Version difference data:

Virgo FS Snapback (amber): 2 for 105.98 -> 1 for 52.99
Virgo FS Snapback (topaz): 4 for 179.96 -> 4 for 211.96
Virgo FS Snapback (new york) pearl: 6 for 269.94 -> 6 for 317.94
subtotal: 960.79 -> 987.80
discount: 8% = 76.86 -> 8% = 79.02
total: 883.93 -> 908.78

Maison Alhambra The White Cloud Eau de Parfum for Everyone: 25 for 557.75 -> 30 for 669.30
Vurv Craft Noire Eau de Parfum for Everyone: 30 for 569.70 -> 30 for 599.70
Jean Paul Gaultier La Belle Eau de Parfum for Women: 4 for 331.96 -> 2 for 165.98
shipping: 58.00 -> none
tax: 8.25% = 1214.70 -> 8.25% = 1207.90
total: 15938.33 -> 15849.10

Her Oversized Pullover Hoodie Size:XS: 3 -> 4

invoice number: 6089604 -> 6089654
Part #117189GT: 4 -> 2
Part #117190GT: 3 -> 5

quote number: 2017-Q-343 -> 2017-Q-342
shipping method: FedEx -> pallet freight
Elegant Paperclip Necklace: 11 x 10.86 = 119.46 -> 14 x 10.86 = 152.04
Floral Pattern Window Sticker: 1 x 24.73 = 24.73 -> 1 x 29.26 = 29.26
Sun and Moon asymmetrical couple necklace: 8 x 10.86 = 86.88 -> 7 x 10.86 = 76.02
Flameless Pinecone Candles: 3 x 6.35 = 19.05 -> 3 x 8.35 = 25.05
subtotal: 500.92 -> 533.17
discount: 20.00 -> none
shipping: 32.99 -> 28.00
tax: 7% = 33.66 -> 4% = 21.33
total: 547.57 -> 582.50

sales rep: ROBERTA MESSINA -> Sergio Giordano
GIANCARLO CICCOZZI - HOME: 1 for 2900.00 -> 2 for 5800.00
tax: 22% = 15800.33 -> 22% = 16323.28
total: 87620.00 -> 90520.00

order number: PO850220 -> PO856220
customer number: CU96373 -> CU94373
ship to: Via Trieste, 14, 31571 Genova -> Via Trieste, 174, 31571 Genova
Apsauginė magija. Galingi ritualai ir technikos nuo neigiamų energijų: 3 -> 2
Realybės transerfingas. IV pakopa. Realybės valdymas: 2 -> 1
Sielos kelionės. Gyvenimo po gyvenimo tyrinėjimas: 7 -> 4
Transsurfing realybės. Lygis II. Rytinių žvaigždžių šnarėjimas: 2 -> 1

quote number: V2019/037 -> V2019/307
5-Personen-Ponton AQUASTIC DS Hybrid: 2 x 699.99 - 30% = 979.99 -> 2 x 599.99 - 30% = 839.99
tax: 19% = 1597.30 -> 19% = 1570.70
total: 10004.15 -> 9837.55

TASK DETAILS: Between the first line of the entries above and the line with "shipping: 58.00 -> none", both included, copy every line exactly and nothing outside that range.

OUTPUT:
Virgo FS Snapback (amber): 2 for 105.98 -> 1 for 52.99
Virgo FS Snapback (topaz): 4 for 179.96 -> 4 for 211.96
Virgo FS Snapback (new york) pearl: 6 for 269.94 -> 6 for 317.94
subtotal: 960.79 -> 987.80
discount: 8% = 76.86 -> 8% = 79.02
total: 883.93 -> 908.78

Maison Alhambra The White Cloud Eau de Parfum for Everyone: 25 for 557.75 -> 30 for 669.30
Vurv Craft Noire Eau de Parfum for Everyone: 30 for 569.70 -> 30 for 599.70
Jean Paul Gaultier La Belle Eau de Parfum for Women: 4 for 331.96 -> 2 for 165.98
shipping: 58.00 -> none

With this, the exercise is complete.